--- START ---
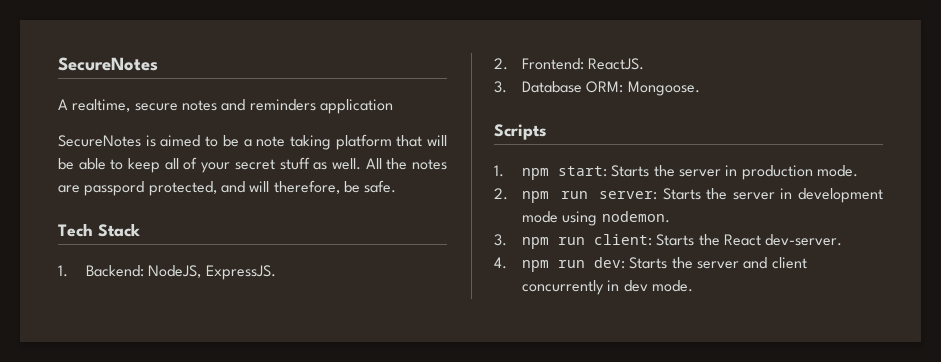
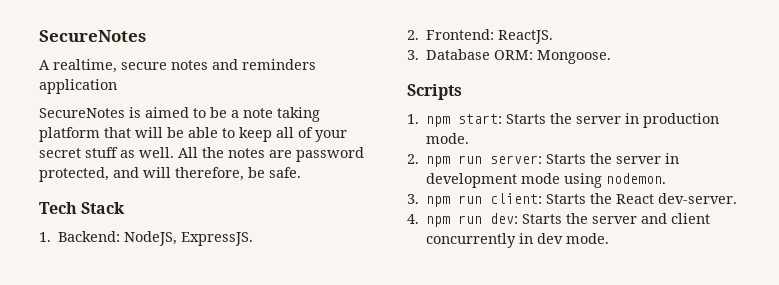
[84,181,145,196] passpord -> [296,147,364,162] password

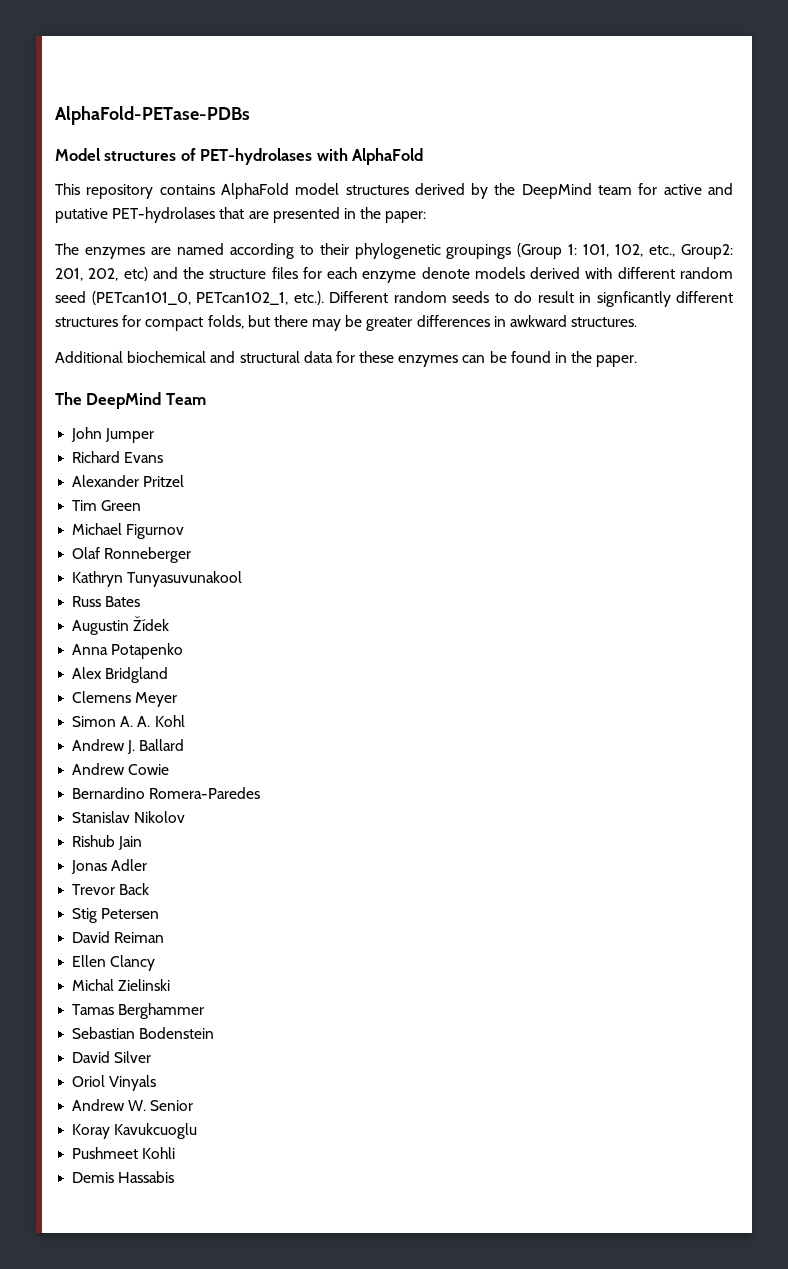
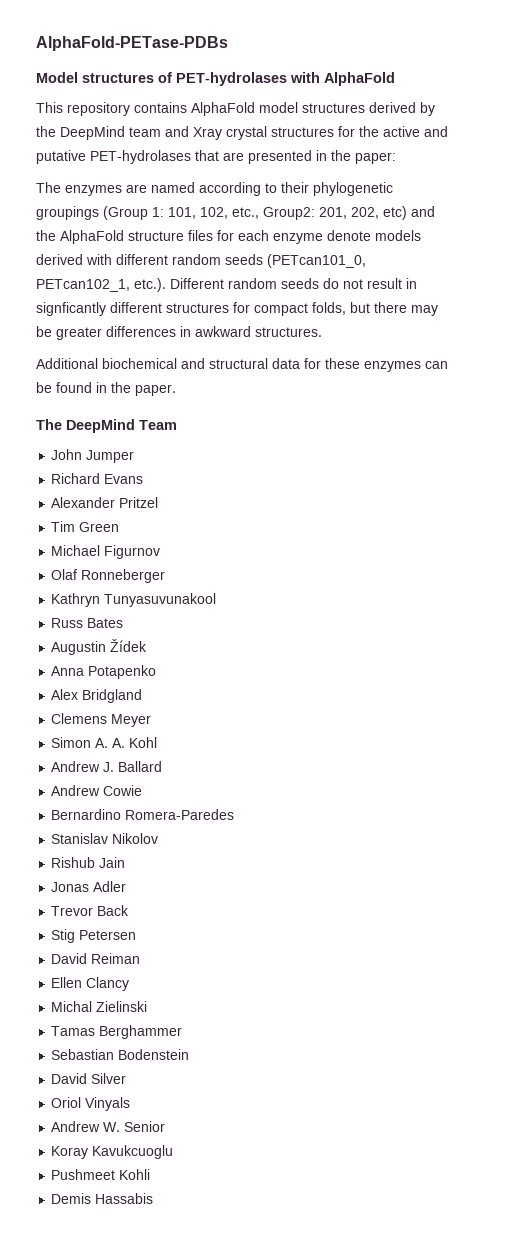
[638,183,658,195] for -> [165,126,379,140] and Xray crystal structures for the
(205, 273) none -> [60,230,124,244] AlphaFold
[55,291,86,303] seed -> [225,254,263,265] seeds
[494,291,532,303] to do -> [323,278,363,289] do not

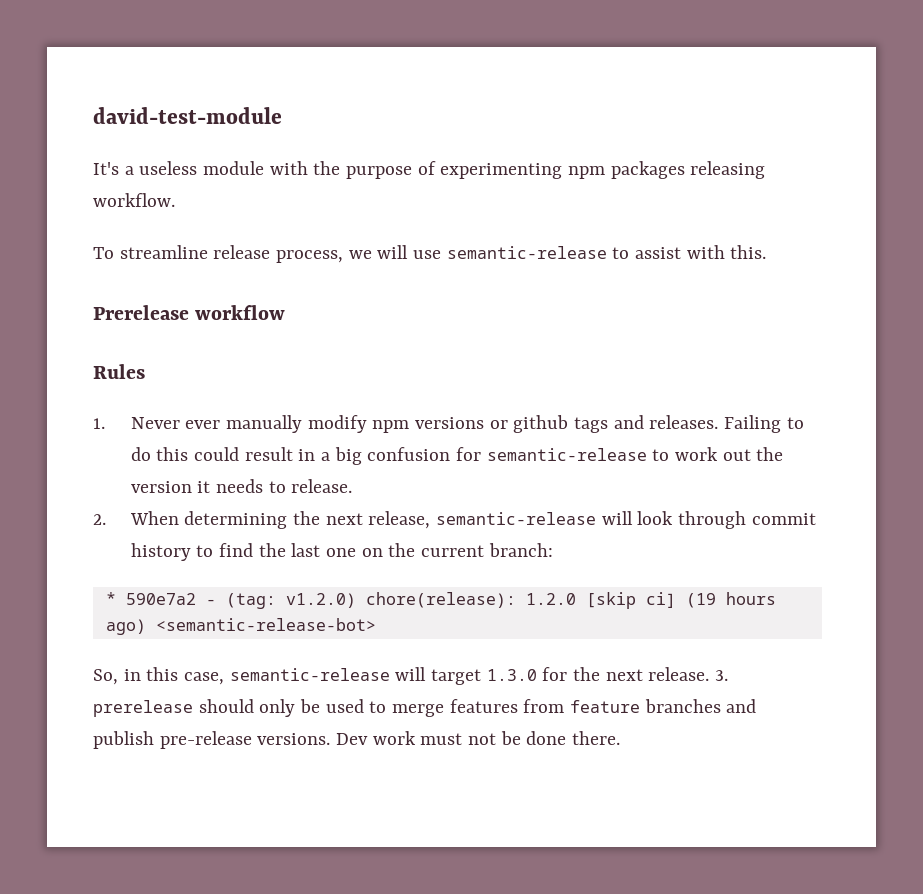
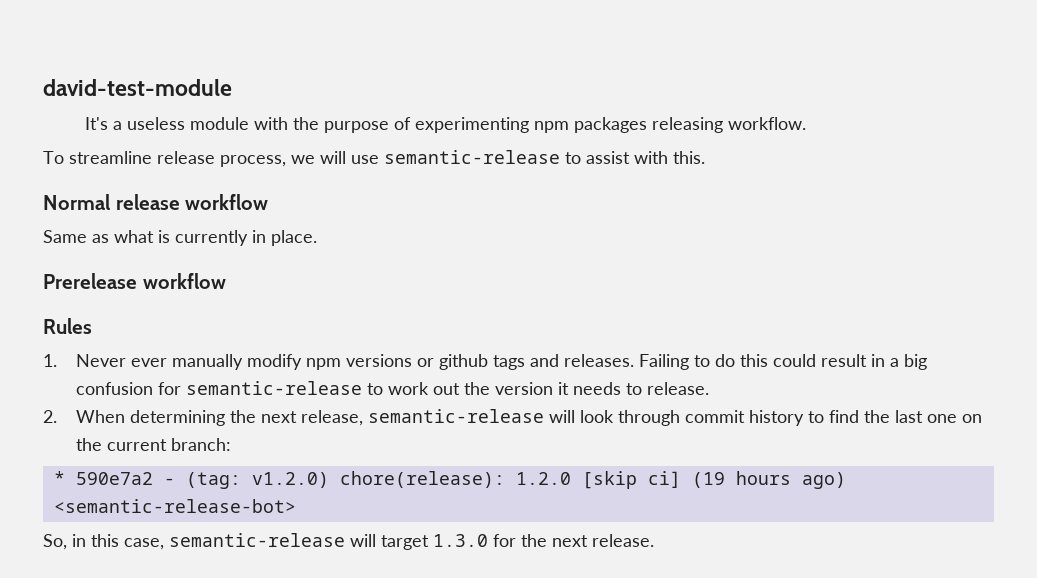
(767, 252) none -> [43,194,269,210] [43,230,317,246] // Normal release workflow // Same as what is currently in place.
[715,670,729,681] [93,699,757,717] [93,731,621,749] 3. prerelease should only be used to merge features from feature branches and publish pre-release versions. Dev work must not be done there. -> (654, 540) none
--- END ---
• **What you should do**
Carry over each record above character for character, with the pictures left out.

• **Task output**
[84,181,145,196] passpord -> [296,147,364,162] password

[638,183,658,195] for -> [165,126,379,140] and Xray crystal structures for the
(205, 273) none -> [60,230,124,244] AlphaFold
[55,291,86,303] seed -> [225,254,263,265] seeds
[494,291,532,303] to do -> [323,278,363,289] do not

(767, 252) none -> [43,194,269,210] [43,230,317,246] // Normal release workflow // Same as what is currently in place.
[715,670,729,681] [93,699,757,717] [93,731,621,749] 3. prerelease should only be used to merge features from feature branches and publish pre-release versions. Dev work must not be done there. -> (654, 540) none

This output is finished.